The topic of privacy and security online can be a tricky one depending on where you are in the world. Laws can make it easier for governments to access the personal information of individuals while making it more difficult for individuals to gain an appropriate level of protection whilst conducting their business online.
For this reason, some internet users rely on virtual private networks (VPNs) to level the playing field and to gain some anonymity online for themselves. However, there can be some confusion as to the legal ramifications of using a VPN and whether they can ultimately get in trouble for it.
Because they let you access sites without exposing your ISP, governmental bodies, hackers and bots with bad intentions can’t see you. It’s even possible to connect to the internet from another country all without leaving your living room. But is doing this actually legal? And what are you legally allowed to do whilst using a VPN? Let’s take a deeper look into the legality surrounding VPN usage:
What is a VPN?
Firstly, let’s cover what a virtual private network actually is. VPNs are a set of physical or virtual devices that act as a local network. When you use a VPN, you can launch a strong, highly encrypted connection to the internet via a server in a remote location.
Because you’re using anonymous servers, your true IP address is masked and it becomes extremely difficult for external individuals to access or modify the data that travels between your browser and the internet.
This high level of encryption is advantageous for businesses that have remote employees who need to access the company servers securely without exposing confidential information. It’s also helpful for users who regularly connect to the internet on public WiFi networks in places like coffee shops or high streets – because their connection is encrypted it means that other individuals who are using the same connection can’t snoop on their actions.
VPNs can also help users to access region-locked content like TV shows and games that are yet to be released in specific locations. But is all of this legal? Can you get in trouble by browsing the internet anonymously? And is it really possible to get away streaming a film on US Netflix while you’re based in the UK? Let’s look into the legal side of using VPNs by addressing three things that you need to know:
1. Is Using a VPN Legal?
The answer to this question is: it depends on where you are. Thankfully, in most countries around the world, VPNs are perfectly legal. However, there are a few countries that have more stringent laws regarding VPN use, so it’s worth taking a moment to double-check.

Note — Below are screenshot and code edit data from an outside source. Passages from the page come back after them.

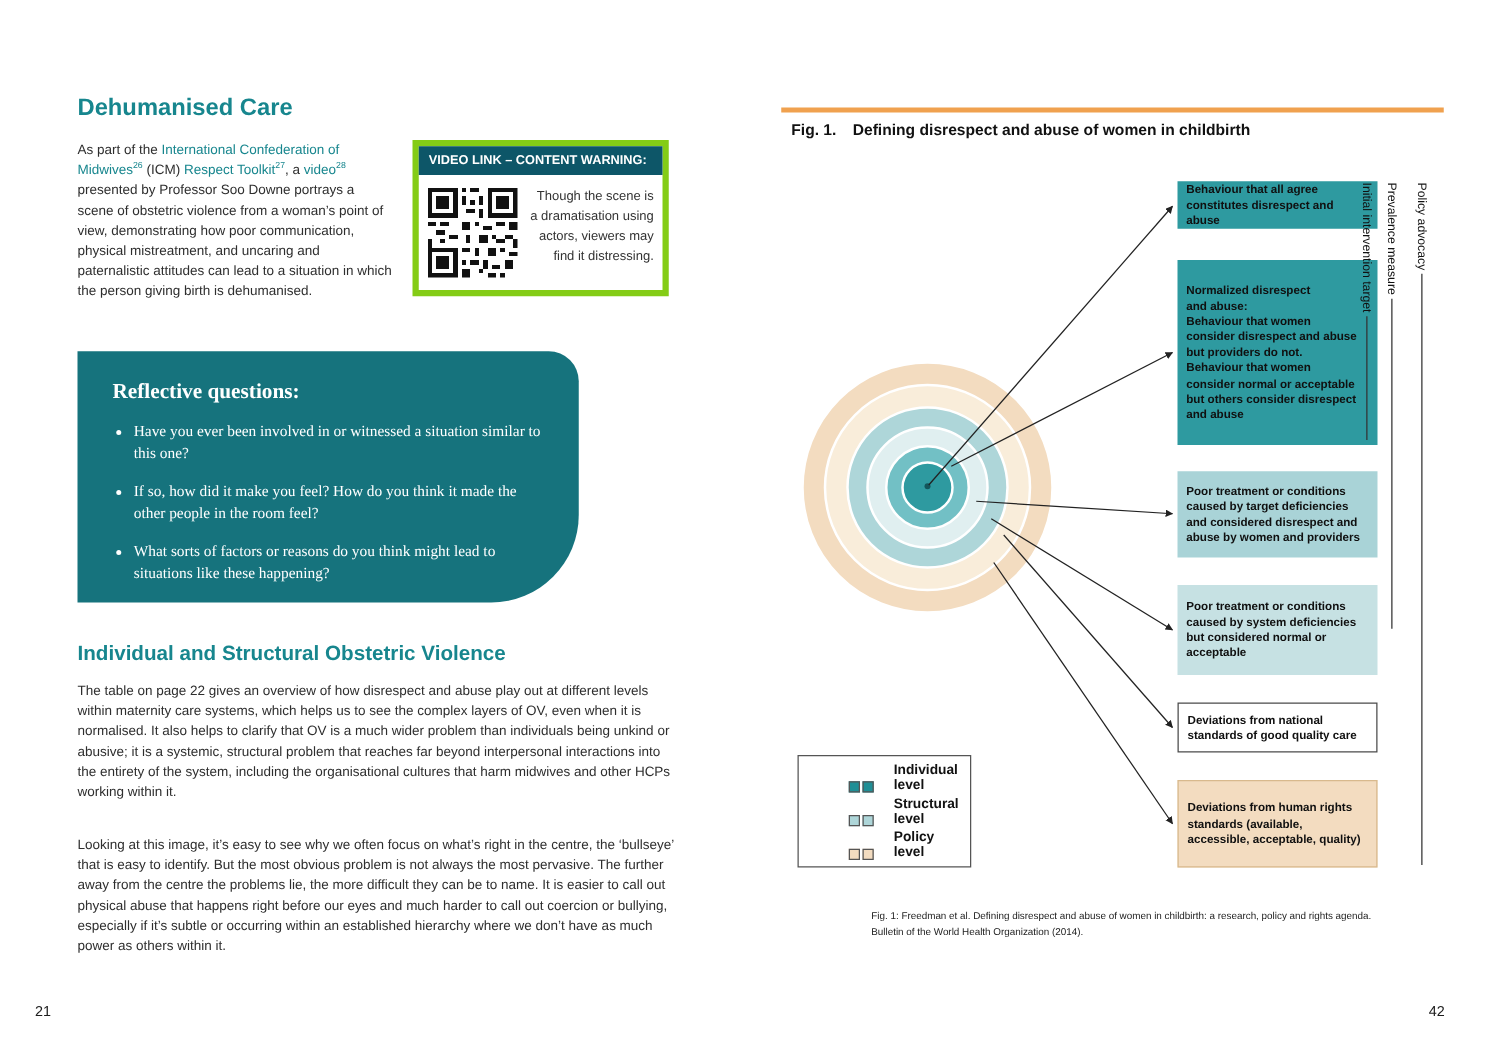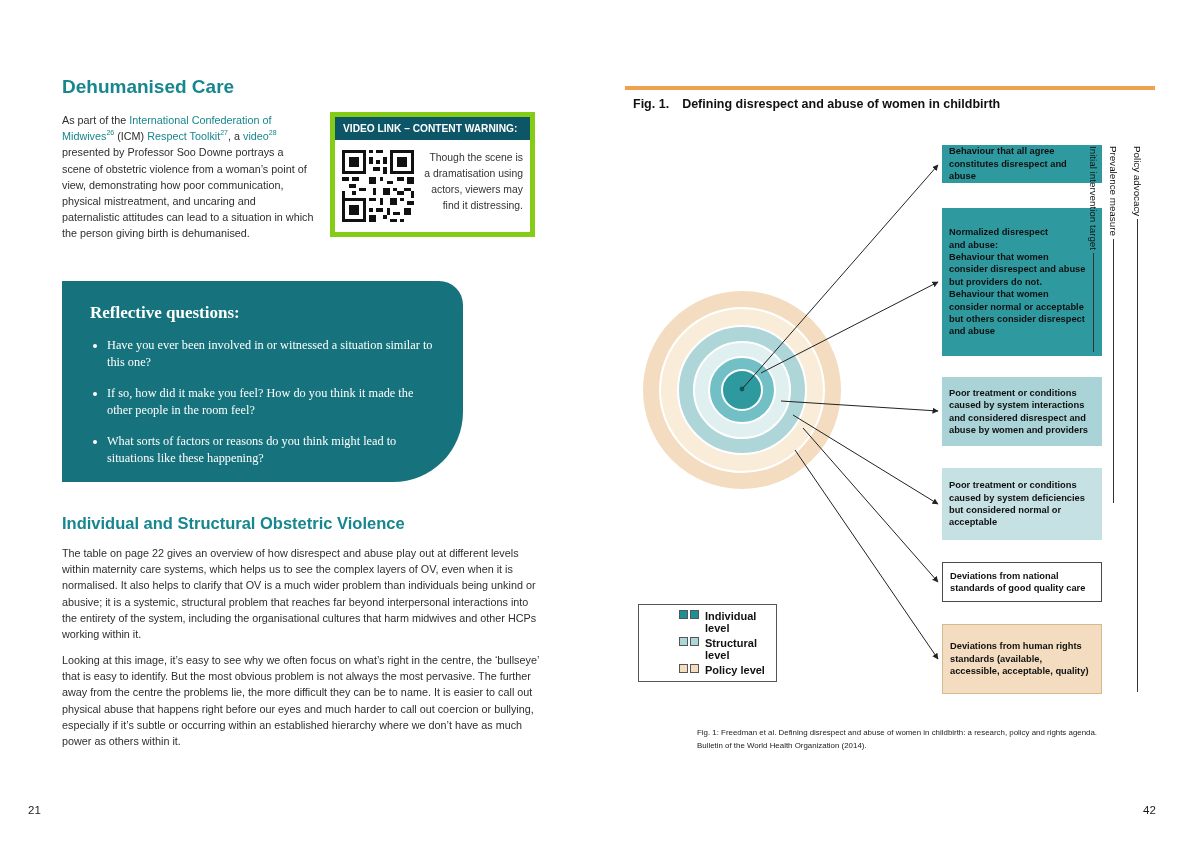"Poor treatment or conditions caused by system interactions" div.dbox { text: system interactions -> target deficiencies }
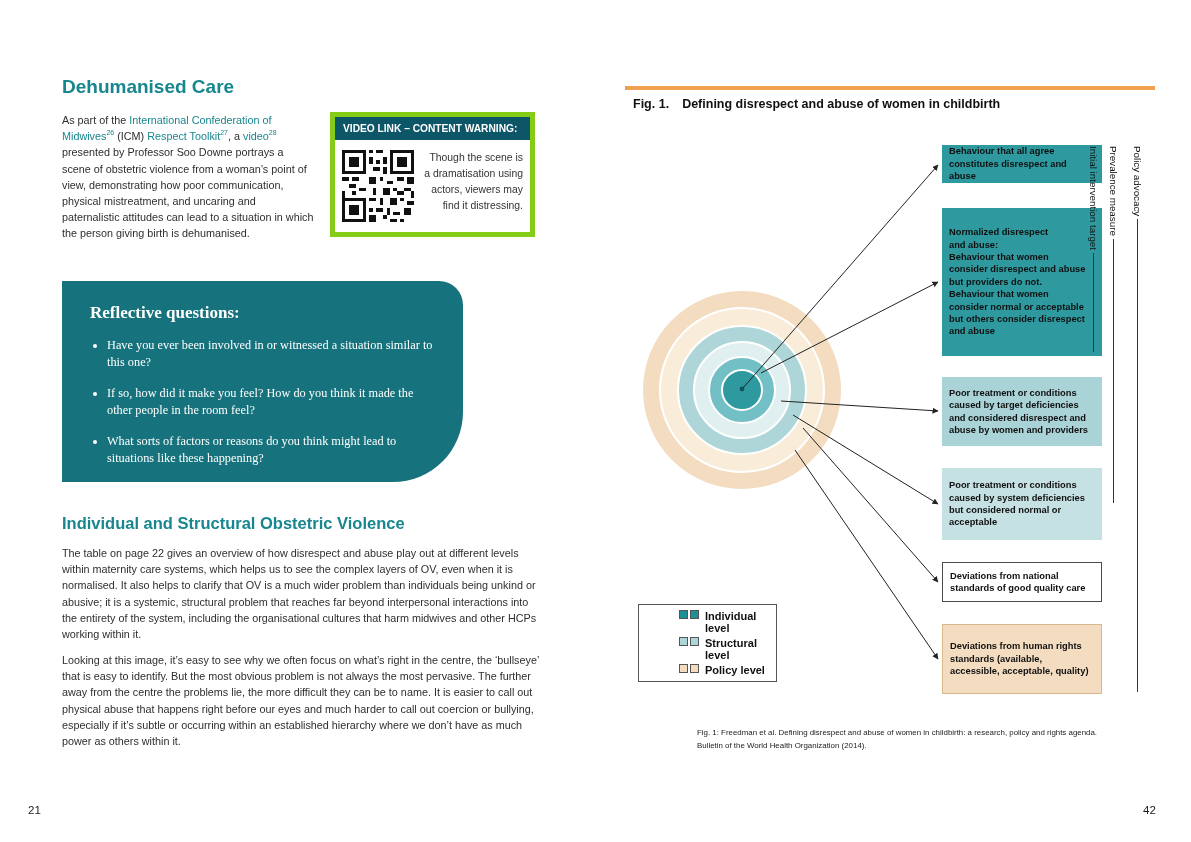"Individual level" .legend-row { align-items: flex-start -> flex-end; gap: 6px -> 16px }
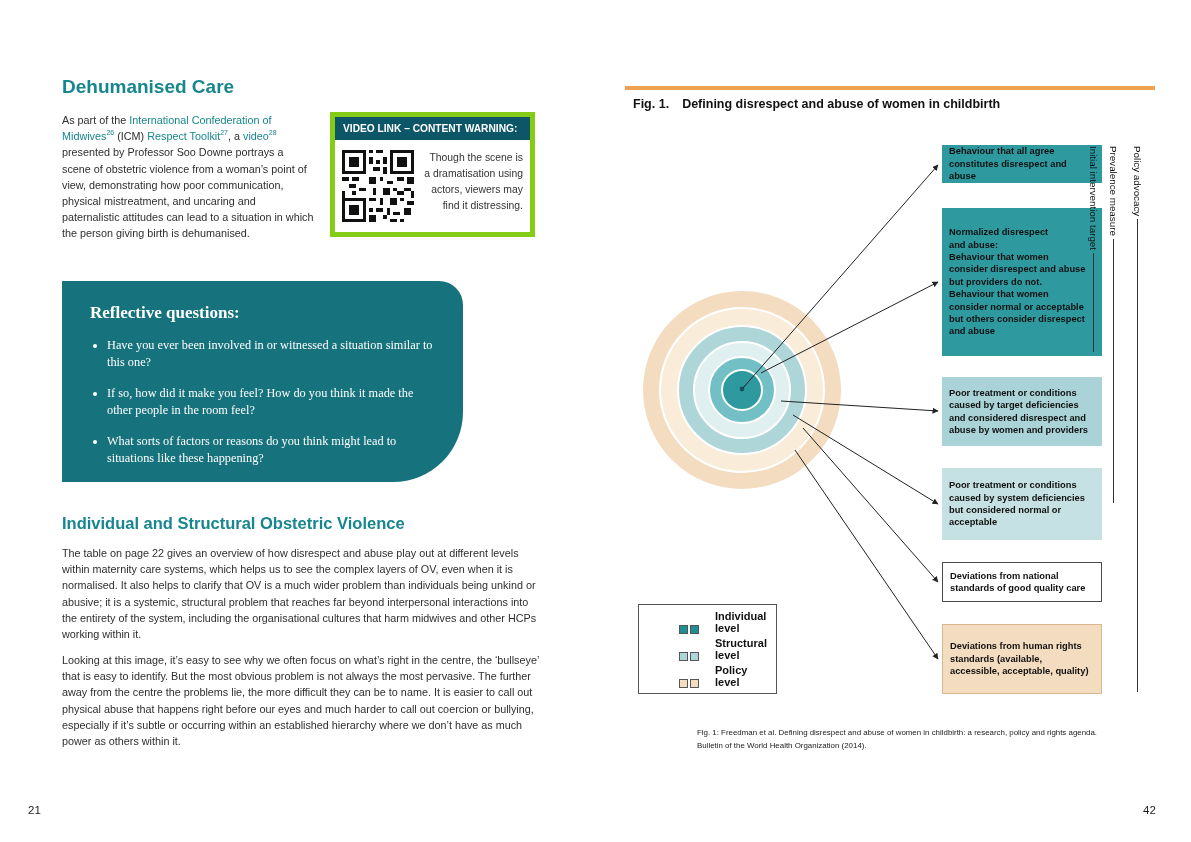"Looking at this image, it’s" .para2 { top: 652px -> 668px }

As the map above shows, VPN usage has been outright banned in Belarus, Iraq, North Korea and Turkmenistan, whilst usage is largely government-controlled in nations like China, Iran, Oman, Russia, Turkey and the UAE.
One of the most notable reasons why so many of the countries listed above take a dim view of the use of VPNs is down to the fact that their governments intend to restrict access to international news outlets in order to prevent citizen dissent – rather than there being a concerted effort to get users to stop streaming the latest blockbuster release for free.

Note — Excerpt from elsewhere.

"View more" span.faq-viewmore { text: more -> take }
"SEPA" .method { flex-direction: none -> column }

Although arrests and prosecutions for travellers unwittingly using VPNs whilst in restricted countries are hard to come by, it’s worth making sure before you go on holiday or a business trip that you’ve stopped using your VPN software before your arrival.
As for the rest of the world, VPNs are widely seen as a perfectly acceptable tool for use, with its adoption rates steadily increasing as more workers begin conducting their business from home in the wake of the Covid-19 pandemic.

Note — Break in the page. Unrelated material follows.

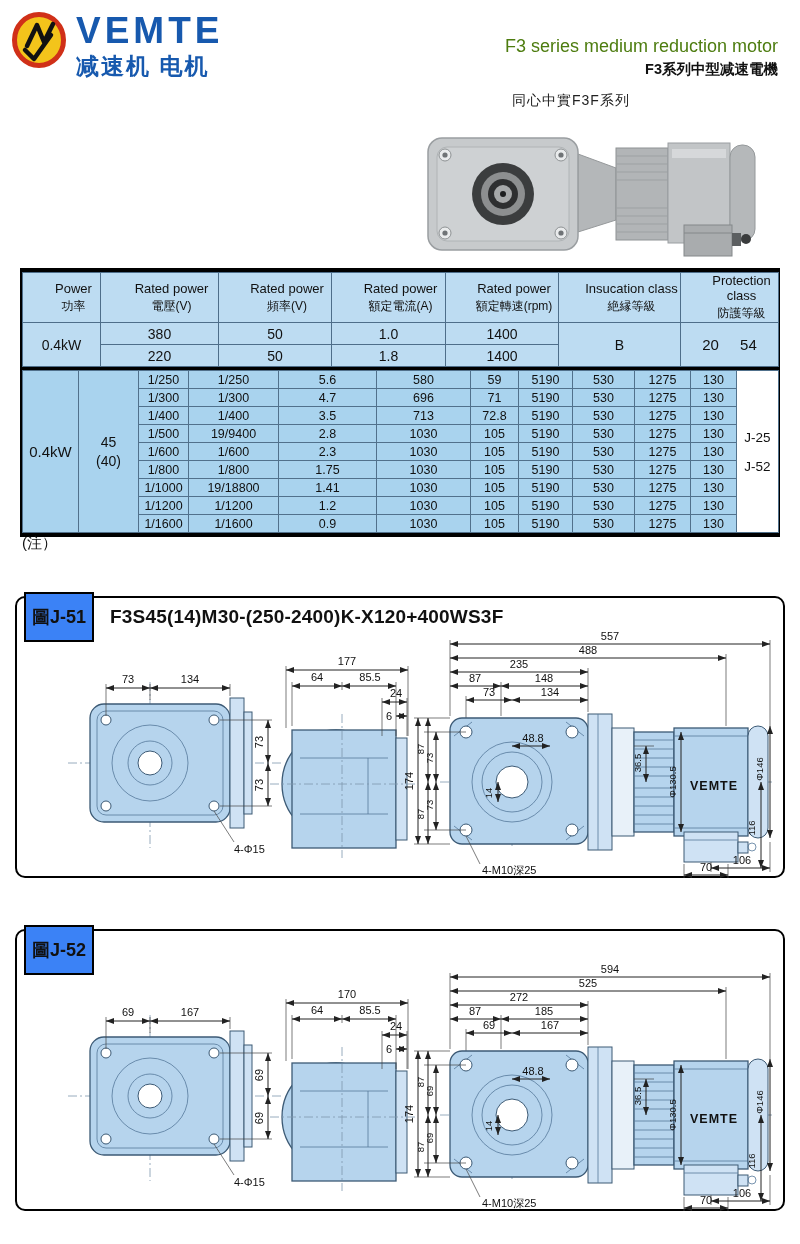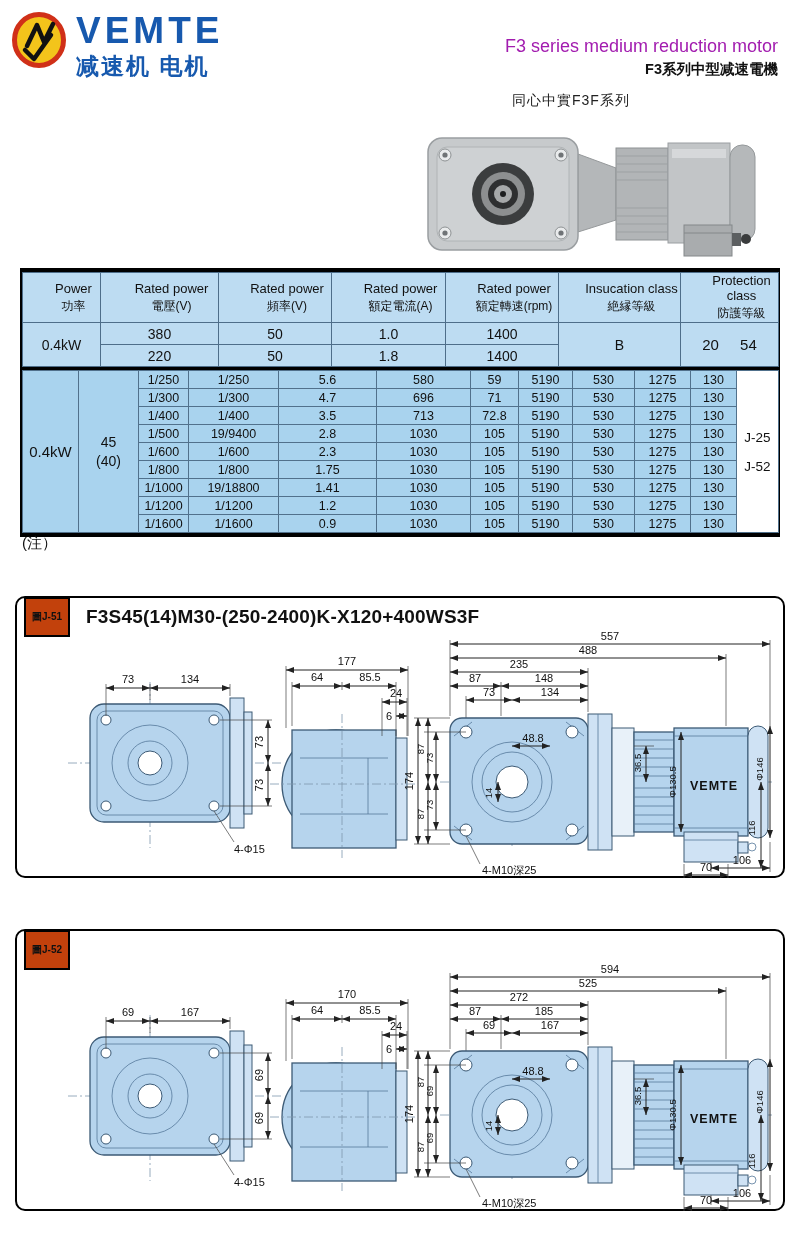"F3 series medium reduction motor" #title-en { color: #a21caf -> #4d7c0f }
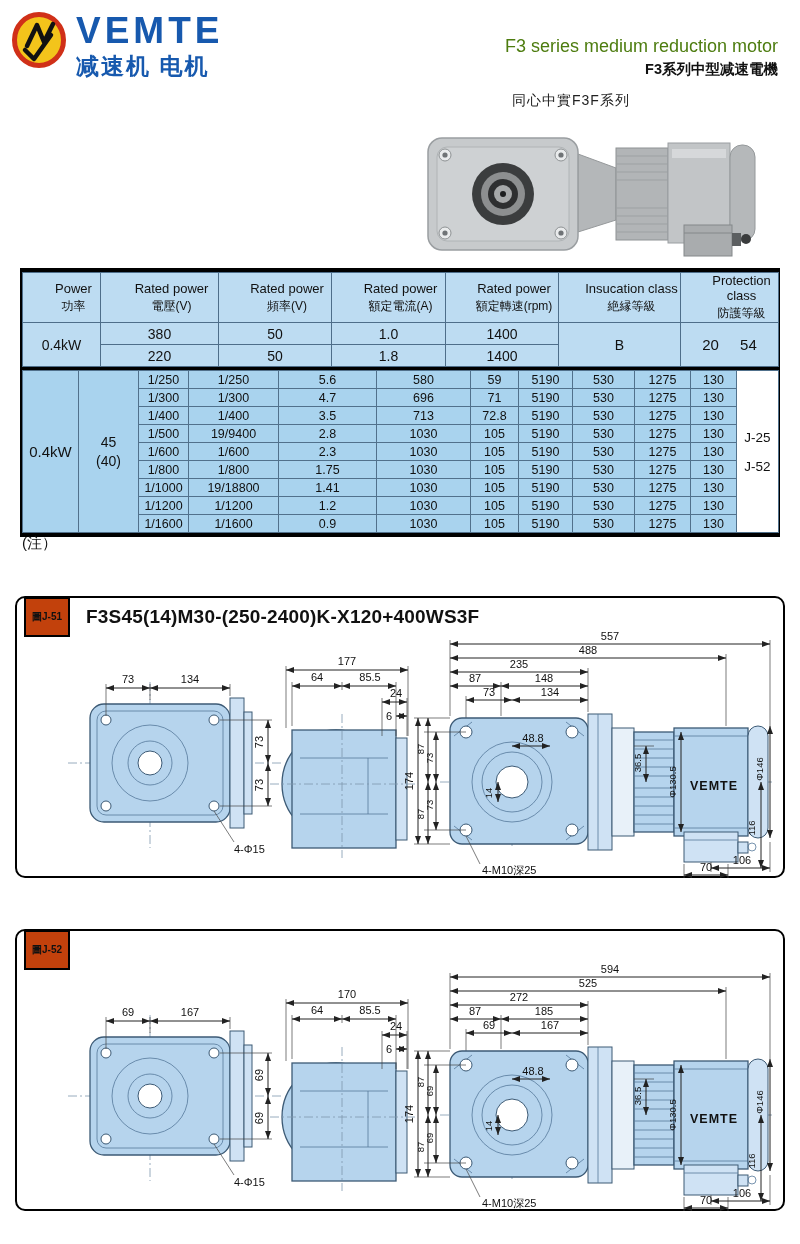"圖J-51" .badge { background: #c2410c -> #3b82f6; font-size: 10px -> 18px }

2. Is Streaming Content With a VPN Legal?
If a streaming service notices that you’re using a VPN to view its geo-locked shows, there won’t be any legal implications for you. For instance, in the case of Netflix, the company displays a warning asking you to disable your VPN but it’s unlikely to incur any fines or the suspension of your account.
Today, streaming services are attempting to wise up to VPN usage in a bid to ensure that their shows only air in their intended regions. However, high quality virtual private networks are capable of bypassing this detection software – allowing users to view content from just about anywhere across the globe.
Despite this, it’s important to note that the response of streaming services to VPN users could change in the future which may leave your account more at risk, so remember to exercise some level of caution.
3. VPNs Don’t Make Illegal Activity Legal
VPNs are a great way of instilling greater levels of privacy and protection to your browsing activities online, but just because they’re legal to use, it doesn’t mean that you can’t do illegal things with your virtual private network.
Under the Investigatory Powers Act of 2016 in the UK, VPN service providers can be forced to share information surrounding a user’s internet activity to the government. Although these instances are often rare, it’s still possible for it to happen.
In the case of UK legislation, VPN providers that operate from outside the country could theoretically be exempt from these laws, there could still be other approaches that the government uses to track down individuals it suspects are using VPNs to hide criminal activity. These measures can also be used by other governments around the world.
With this in mind, it’s important that you never look at VPNs as a tool for indulging in illegal activity. Although downloading pirated content is relatively common online, it’s still against the law and punishable if you’re caught.
With virtual private networks, like many things in life, it’s important to use the technology responsibly. Although your connection is private, it won’t protect you if you are caught breaking the law.